> _Exercise goal_
Could you output all of the records below exactly as they appear?

> _Input records_
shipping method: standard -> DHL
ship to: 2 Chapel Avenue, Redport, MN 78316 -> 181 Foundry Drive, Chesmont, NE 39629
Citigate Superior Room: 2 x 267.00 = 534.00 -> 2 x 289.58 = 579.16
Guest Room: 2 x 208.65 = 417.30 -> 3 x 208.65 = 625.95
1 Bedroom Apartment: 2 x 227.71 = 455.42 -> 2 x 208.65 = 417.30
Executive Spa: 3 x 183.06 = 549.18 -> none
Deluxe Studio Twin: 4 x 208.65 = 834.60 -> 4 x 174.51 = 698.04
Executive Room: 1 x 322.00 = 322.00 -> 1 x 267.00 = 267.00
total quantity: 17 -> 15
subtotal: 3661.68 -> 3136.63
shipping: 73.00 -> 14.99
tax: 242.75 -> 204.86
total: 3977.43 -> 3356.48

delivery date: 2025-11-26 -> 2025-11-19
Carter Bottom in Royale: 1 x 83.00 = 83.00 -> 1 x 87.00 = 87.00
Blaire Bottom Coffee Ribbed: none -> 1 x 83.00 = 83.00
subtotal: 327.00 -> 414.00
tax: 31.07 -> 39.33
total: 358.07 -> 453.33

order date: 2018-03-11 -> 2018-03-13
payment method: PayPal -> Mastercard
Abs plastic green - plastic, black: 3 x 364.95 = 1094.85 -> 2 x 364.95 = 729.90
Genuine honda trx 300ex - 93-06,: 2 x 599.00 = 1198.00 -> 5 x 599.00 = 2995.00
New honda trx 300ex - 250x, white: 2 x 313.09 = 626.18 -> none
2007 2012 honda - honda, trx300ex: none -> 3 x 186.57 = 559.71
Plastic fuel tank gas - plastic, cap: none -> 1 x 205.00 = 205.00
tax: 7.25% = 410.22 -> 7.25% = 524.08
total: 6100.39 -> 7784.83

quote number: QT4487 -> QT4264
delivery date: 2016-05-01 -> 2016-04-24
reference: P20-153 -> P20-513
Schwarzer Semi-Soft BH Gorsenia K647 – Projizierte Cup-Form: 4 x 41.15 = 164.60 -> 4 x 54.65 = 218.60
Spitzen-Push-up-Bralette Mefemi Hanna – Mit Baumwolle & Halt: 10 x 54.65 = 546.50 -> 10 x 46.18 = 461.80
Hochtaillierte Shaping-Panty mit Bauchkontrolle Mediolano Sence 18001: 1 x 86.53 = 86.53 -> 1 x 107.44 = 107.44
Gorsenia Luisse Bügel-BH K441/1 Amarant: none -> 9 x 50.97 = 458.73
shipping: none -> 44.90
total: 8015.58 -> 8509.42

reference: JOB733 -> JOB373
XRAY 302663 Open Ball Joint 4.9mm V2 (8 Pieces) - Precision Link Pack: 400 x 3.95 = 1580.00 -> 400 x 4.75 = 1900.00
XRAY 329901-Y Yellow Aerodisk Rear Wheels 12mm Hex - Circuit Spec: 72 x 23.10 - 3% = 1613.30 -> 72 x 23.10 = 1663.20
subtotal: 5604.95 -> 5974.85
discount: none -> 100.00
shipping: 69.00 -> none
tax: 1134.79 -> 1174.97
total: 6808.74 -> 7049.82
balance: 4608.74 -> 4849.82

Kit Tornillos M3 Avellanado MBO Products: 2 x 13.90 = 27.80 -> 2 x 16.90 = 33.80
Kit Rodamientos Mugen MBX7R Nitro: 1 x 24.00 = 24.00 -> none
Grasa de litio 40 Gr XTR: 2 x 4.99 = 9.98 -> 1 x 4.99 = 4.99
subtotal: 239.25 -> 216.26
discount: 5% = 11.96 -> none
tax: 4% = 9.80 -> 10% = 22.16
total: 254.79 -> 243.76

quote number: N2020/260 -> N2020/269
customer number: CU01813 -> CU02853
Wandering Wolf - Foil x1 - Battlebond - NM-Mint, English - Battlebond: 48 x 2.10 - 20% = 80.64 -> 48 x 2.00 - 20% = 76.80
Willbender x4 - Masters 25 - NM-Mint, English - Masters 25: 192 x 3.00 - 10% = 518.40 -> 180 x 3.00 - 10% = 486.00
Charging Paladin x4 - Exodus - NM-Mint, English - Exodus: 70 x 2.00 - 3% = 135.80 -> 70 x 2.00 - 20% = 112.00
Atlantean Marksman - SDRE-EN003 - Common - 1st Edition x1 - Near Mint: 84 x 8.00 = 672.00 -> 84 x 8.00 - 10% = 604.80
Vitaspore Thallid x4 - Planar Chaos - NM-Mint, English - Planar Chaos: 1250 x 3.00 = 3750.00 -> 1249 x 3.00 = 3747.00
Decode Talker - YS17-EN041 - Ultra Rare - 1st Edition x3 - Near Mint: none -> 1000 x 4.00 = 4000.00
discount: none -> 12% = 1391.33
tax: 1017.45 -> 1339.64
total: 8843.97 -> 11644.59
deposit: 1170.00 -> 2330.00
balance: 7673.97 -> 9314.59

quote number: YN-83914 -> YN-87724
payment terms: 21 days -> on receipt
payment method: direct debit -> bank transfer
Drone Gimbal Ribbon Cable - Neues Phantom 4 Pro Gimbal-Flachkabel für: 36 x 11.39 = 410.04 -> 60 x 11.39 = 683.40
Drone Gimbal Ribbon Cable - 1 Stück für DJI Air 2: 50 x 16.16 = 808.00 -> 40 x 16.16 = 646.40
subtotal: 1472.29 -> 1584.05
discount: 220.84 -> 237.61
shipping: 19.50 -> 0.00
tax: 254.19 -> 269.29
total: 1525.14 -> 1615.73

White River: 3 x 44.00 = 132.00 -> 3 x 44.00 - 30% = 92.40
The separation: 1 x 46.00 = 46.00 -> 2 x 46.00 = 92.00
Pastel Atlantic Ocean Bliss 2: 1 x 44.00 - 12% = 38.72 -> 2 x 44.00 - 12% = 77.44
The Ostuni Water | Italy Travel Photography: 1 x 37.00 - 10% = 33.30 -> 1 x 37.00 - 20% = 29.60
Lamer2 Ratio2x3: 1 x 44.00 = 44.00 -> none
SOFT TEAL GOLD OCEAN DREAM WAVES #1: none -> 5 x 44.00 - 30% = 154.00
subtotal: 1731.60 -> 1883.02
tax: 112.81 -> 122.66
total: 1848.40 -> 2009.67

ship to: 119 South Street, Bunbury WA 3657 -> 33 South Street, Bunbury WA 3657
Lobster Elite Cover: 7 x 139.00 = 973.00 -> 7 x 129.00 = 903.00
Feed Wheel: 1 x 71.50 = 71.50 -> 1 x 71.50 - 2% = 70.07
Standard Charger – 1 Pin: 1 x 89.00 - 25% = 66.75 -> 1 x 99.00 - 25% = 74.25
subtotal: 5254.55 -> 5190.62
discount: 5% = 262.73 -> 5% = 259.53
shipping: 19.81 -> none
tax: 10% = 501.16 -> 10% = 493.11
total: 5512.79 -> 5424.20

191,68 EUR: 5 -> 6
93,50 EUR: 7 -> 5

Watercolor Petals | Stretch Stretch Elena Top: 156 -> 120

> _Exercise solution_
shipping method: standard -> DHL
ship to: 2 Chapel Avenue, Redport, MN 78316 -> 181 Foundry Drive, Chesmont, NE 39629
Citigate Superior Room: 2 x 267.00 = 534.00 -> 2 x 289.58 = 579.16
Guest Room: 2 x 208.65 = 417.30 -> 3 x 208.65 = 625.95
1 Bedroom Apartment: 2 x 227.71 = 455.42 -> 2 x 208.65 = 417.30
Executive Spa: 3 x 183.06 = 549.18 -> none
Deluxe Studio Twin: 4 x 208.65 = 834.60 -> 4 x 174.51 = 698.04
Executive Room: 1 x 322.00 = 322.00 -> 1 x 267.00 = 267.00
total quantity: 17 -> 15
subtotal: 3661.68 -> 3136.63
shipping: 73.00 -> 14.99
tax: 242.75 -> 204.86
total: 3977.43 -> 3356.48

delivery date: 2025-11-26 -> 2025-11-19
Carter Bottom in Royale: 1 x 83.00 = 83.00 -> 1 x 87.00 = 87.00
Blaire Bottom Coffee Ribbed: none -> 1 x 83.00 = 83.00
subtotal: 327.00 -> 414.00
tax: 31.07 -> 39.33
total: 358.07 -> 453.33

order date: 2018-03-11 -> 2018-03-13
payment method: PayPal -> Mastercard
Abs plastic green - plastic, black: 3 x 364.95 = 1094.85 -> 2 x 364.95 = 729.90
Genuine honda trx 300ex - 93-06,: 2 x 599.00 = 1198.00 -> 5 x 599.00 = 2995.00
New honda trx 300ex - 250x, white: 2 x 313.09 = 626.18 -> none
2007 2012 honda - honda, trx300ex: none -> 3 x 186.57 = 559.71
Plastic fuel tank gas - plastic, cap: none -> 1 x 205.00 = 205.00
tax: 7.25% = 410.22 -> 7.25% = 524.08
total: 6100.39 -> 7784.83

quote number: QT4487 -> QT4264
delivery date: 2016-05-01 -> 2016-04-24
reference: P20-153 -> P20-513
Schwarzer Semi-Soft BH Gorsenia K647 – Projizierte Cup-Form: 4 x 41.15 = 164.60 -> 4 x 54.65 = 218.60
Spitzen-Push-up-Bralette Mefemi Hanna – Mit Baumwolle & Halt: 10 x 54.65 = 546.50 -> 10 x 46.18 = 461.80
Hochtaillierte Shaping-Panty mit Bauchkontrolle Mediolano Sence 18001: 1 x 86.53 = 86.53 -> 1 x 107.44 = 107.44
Gorsenia Luisse Bügel-BH K441/1 Amarant: none -> 9 x 50.97 = 458.73
shipping: none -> 44.90
total: 8015.58 -> 8509.42

reference: JOB733 -> JOB373
XRAY 302663 Open Ball Joint 4.9mm V2 (8 Pieces) - Precision Link Pack: 400 x 3.95 = 1580.00 -> 400 x 4.75 = 1900.00
XRAY 329901-Y Yellow Aerodisk Rear Wheels 12mm Hex - Circuit Spec: 72 x 23.10 - 3% = 1613.30 -> 72 x 23.10 = 1663.20
subtotal: 5604.95 -> 5974.85
discount: none -> 100.00
shipping: 69.00 -> none
tax: 1134.79 -> 1174.97
total: 6808.74 -> 7049.82
balance: 4608.74 -> 4849.82

Kit Tornillos M3 Avellanado MBO Products: 2 x 13.90 = 27.80 -> 2 x 16.90 = 33.80
Kit Rodamientos Mugen MBX7R Nitro: 1 x 24.00 = 24.00 -> none
Grasa de litio 40 Gr XTR: 2 x 4.99 = 9.98 -> 1 x 4.99 = 4.99
subtotal: 239.25 -> 216.26
discount: 5% = 11.96 -> none
tax: 4% = 9.80 -> 10% = 22.16
total: 254.79 -> 243.76

quote number: N2020/260 -> N2020/269
customer number: CU01813 -> CU02853
Wandering Wolf - Foil x1 - Battlebond - NM-Mint, English - Battlebond: 48 x 2.10 - 20% = 80.64 -> 48 x 2.00 - 20% = 76.80
Willbender x4 - Masters 25 - NM-Mint, English - Masters 25: 192 x 3.00 - 10% = 518.40 -> 180 x 3.00 - 10% = 486.00
Charging Paladin x4 - Exodus - NM-Mint, English - Exodus: 70 x 2.00 - 3% = 135.80 -> 70 x 2.00 - 20% = 112.00
Atlantean Marksman - SDRE-EN003 - Common - 1st Edition x1 - Near Mint: 84 x 8.00 = 672.00 -> 84 x 8.00 - 10% = 604.80
Vitaspore Thallid x4 - Planar Chaos - NM-Mint, English - Planar Chaos: 1250 x 3.00 = 3750.00 -> 1249 x 3.00 = 3747.00
Decode Talker - YS17-EN041 - Ultra Rare - 1st Edition x3 - Near Mint: none -> 1000 x 4.00 = 4000.00
discount: none -> 12% = 1391.33
tax: 1017.45 -> 1339.64
total: 8843.97 -> 11644.59
deposit: 1170.00 -> 2330.00
balance: 7673.97 -> 9314.59

quote number: YN-83914 -> YN-87724
payment terms: 21 days -> on receipt
payment method: direct debit -> bank transfer
Drone Gimbal Ribbon Cable - Neues Phantom 4 Pro Gimbal-Flachkabel für: 36 x 11.39 = 410.04 -> 60 x 11.39 = 683.40
Drone Gimbal Ribbon Cable - 1 Stück für DJI Air 2: 50 x 16.16 = 808.00 -> 40 x 16.16 = 646.40
subtotal: 1472.29 -> 1584.05
discount: 220.84 -> 237.61
shipping: 19.50 -> 0.00
tax: 254.19 -> 269.29
total: 1525.14 -> 1615.73

White River: 3 x 44.00 = 132.00 -> 3 x 44.00 - 30% = 92.40
The separation: 1 x 46.00 = 46.00 -> 2 x 46.00 = 92.00
Pastel Atlantic Ocean Bliss 2: 1 x 44.00 - 12% = 38.72 -> 2 x 44.00 - 12% = 77.44
The Ostuni Water | Italy Travel Photography: 1 x 37.00 - 10% = 33.30 -> 1 x 37.00 - 20% = 29.60
Lamer2 Ratio2x3: 1 x 44.00 = 44.00 -> none
SOFT TEAL GOLD OCEAN DREAM WAVES #1: none -> 5 x 44.00 - 30% = 154.00
subtotal: 1731.60 -> 1883.02
tax: 112.81 -> 122.66
total: 1848.40 -> 2009.67

ship to: 119 South Street, Bunbury WA 3657 -> 33 South Street, Bunbury WA 3657
Lobster Elite Cover: 7 x 139.00 = 973.00 -> 7 x 129.00 = 903.00
Feed Wheel: 1 x 71.50 = 71.50 -> 1 x 71.50 - 2% = 70.07
Standard Charger – 1 Pin: 1 x 89.00 - 25% = 66.75 -> 1 x 99.00 - 25% = 74.25
subtotal: 5254.55 -> 5190.62
discount: 5% = 262.73 -> 5% = 259.53
shipping: 19.81 -> none
tax: 10% = 501.16 -> 10% = 493.11
total: 5512.79 -> 5424.20

191,68 EUR: 5 -> 6
93,50 EUR: 7 -> 5

Watercolor Petals | Stretch Stretch Elena Top: 156 -> 120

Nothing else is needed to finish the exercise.